Pour Jared Diamond, quatre facteurs peuvent concourir à l’effondrement d’une société : le changement climatique, la dégradation de l’environnement, l’hostilité des voisins, des rapports de dépendance avec des partenaires commerciaux. Mais les réponses apportées par une société, selon ses valeurs propres, peuvent enrayer le processus, comme Diamond le montre pour le cas de la République dominicaine qui partage le même espace géographique qu’Haïti. Les Vikings installés au Groenland offrent une belle occasion de montrer comment ce peuple fut victime du petit âge glaciaire au 14e siècle. En refusant de s’accommoder au froid, de chasser la baleine, de manger du phoque, en préférant garder le mouton et le bœuf nécessitant du fourrage, l’urbanisme scandinave et ses églises coûteuses, les Vikings s’exposent à la mort plutôt que d’embrasser le genre de vie des peuples locaux qu’ils détestent.

Les analyses sur la Chine, « géant qui titube », l’Australie ou le Montana surprendront plus d’un lecteur. Elles montrent qu’il n’y a rien de fatal dans la course accélérée à la dégradation mondialisée de l’environnement mais qu’il va falloir prendre de bonnes décisions. Comment peuvent se mobiliser les grandes entreprises pour protéger l’environnement ? Et qu’est-ce que cela implique que le monde soit devenu un « polder » ? Diamond sait, comme Fourastié en ses Trente Glorieuses, être persuasif en décrivant la Californie comme il la voit : « les problèmes environnementaux et démographiques ont miné l’économie et la qualité de vie en Californie du Sud.
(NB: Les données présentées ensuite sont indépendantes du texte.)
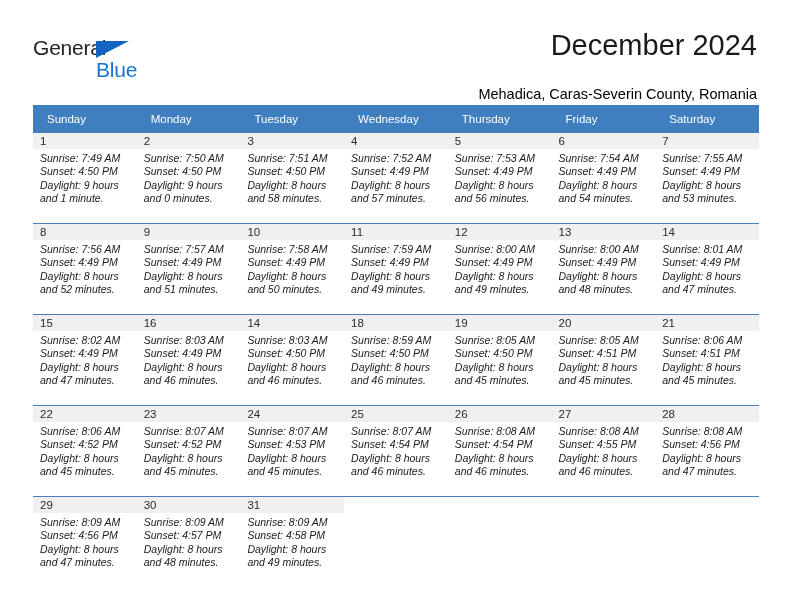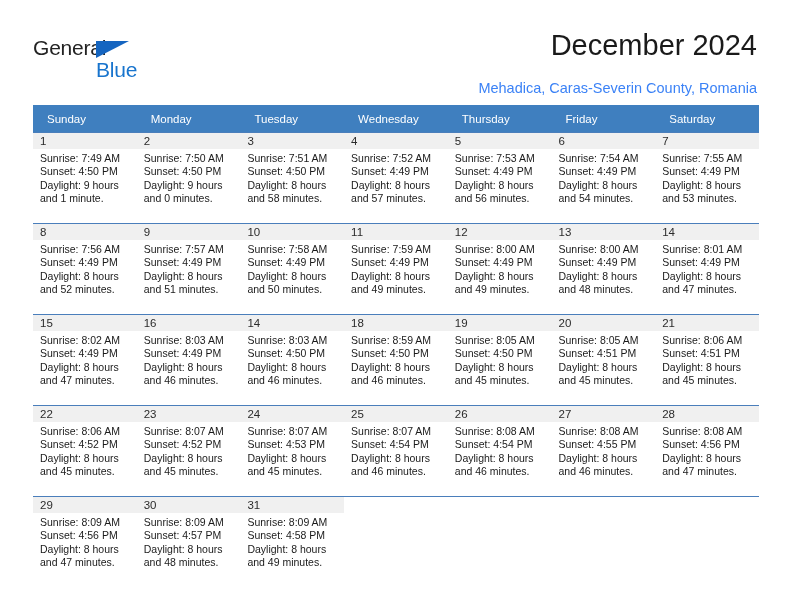--- a/index.html
+++ b/index.html
@@ -73,23 +73,23 @@
   }
   .cal-title {
     font-size: 29px;
     color: #1a1a1a;
     line-height: 34px;
     white-space: nowrap;
     text-align: right;
   }
   .cal-subtitle {
     font-size: 14.5px;
-    color: #3b82f6;
+    color: #000000;
     line-height: 20px;
-    margin-top: 16px;
+    margin-top: 22px;
     white-space: nowrap;
   }
 
   
   .calendar {
     position: absolute;
     left: 33px;
     top: 105px;
     width: 726px;
     border-collapse: collapse;
@@ -129,20 +129,21 @@
     line-height: 15px;
   }
   .daycell.empty .daynum-band {
     background: transparent;
   }
   .daylines {
     padding: 3px 4px 0 7px;
     font-size: 10.5px;
     line-height: 13.4px;
     color: #1a1a1a;
+    font-style: italic;
   }
   .daylines div {
     white-space: nowrap;
   }
 </style>
 </head>
 <body>
 
 <div class="page">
Ils sont dans une large mesure responsables de nos pénuries d’eau et de courant, de notre accumulation d’ordures, de notre surpopulation scolaire, de nos pénuries de logements, de nos hausses de prix et de nos embouteillages ». En France, on pourrait remplacer Californie par... Languedoc ou Provence pour actualiser spatialement la démonstration. Diamond fixe de sérieuses mises en garde : non, la technologie ne résoudra pas ce type de problèmes ; non, les ressources sont bien épuisables ; oui, il y a bien un problème alimentaire mondial ; non, la crise démographique ne se résoudra pas d’elle-même. Et il enfonce le clou en fustigeant ceux qui pensent que le souci de l’environnement est un luxe de riches. On pourrait ajouter : nous voilà prévenus.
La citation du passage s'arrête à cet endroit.